These feelings of fear and anxiety have been exacerbated by two vasospasms (when the smooth muscle of a blood vessel contracts causing it to narrow) severe enough that she went to the emergency room, certain that she was having another heart attack. Ten months out from her surgery, she still has pain almost every day. “Any chest pain causes me to wonder, should I go to the hospital? Is this my stent closing?” she said. Her cardiologist assures her that the vasospasms will go away when they get her medication right, but she feels frustrated because she can’t start running again until they stop.
Melissa says that her recovery has been an emotional roller coaster. “You’re excited to be up and sitting on the couch, but you’re also depressed and sad because you can’t get up and just go do what you want to do,” she said. “You can’t make that peanut butter and jelly sandwich for your daughter’s lunch because you’re short of breath walking from the couch to the kitchen.

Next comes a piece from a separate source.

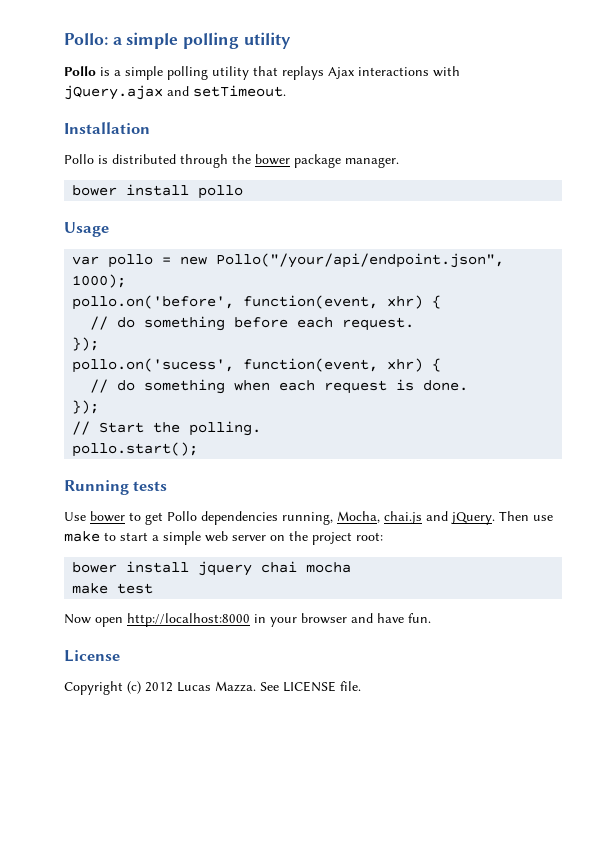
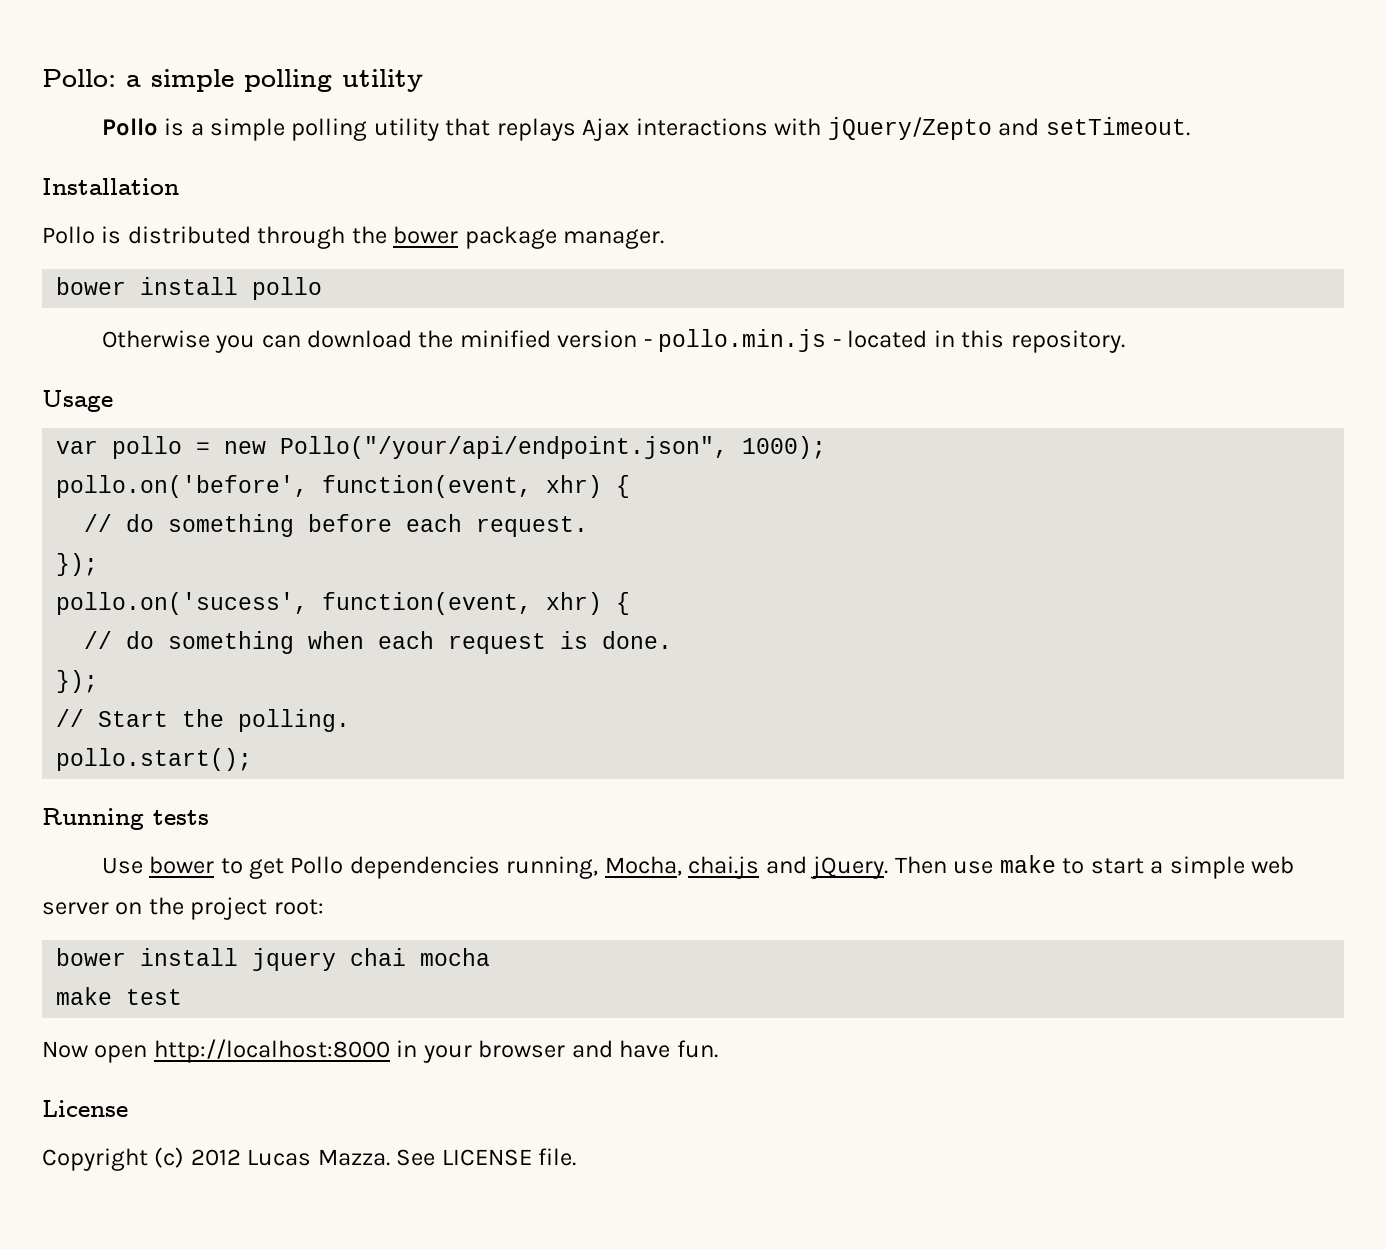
[64,85,163,100] jQuery.ajax -> [827,117,992,140] jQuery/Zepto
(244, 192) none -> [101,329,1125,353] // Otherwise you can download the minified version - pollo.min.js - located in this repository.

“Then the next day, something might snap you out of it, and you’re like, ‘Okay, I’m alive and need to live each day to the fullest’ to then having anxiety, ‘if I push myself and go for a walk around the block, will my heart sustain that activity?’ Every day is different.”
The vasospasms remind her every day that she has two stents keeping her coronary artery open. Her experience as a nurse does not necessarily calm her feelings about that: “It’s scary when you really think about it, you have these tiny little stents that are really what saved your life,” she said. “Obviously, my body doesn’t want these foreign things in my arteries because they’re vasospasming.” But knowing she needs to keep her blood thin, she is diligent about taking her medication. Even the bruising that is a result of her blood thinner can be consoling: “I’ll bump my leg and have a big bruise, and think, ‘Wow, my blood thinners are working.’”
This past August she took son Parker for his school physical and was filling out the paperwork. At the family history question it asked whether anybody in the family had had a heart attack. “This was the first year I had to check that box,” she said. “That hit me pretty hard because now my longevity and my kids’ health history have been affected by something that I had no control over. You try to eat right and exercise and do the right things, and then something completely off the radar affects your heart.”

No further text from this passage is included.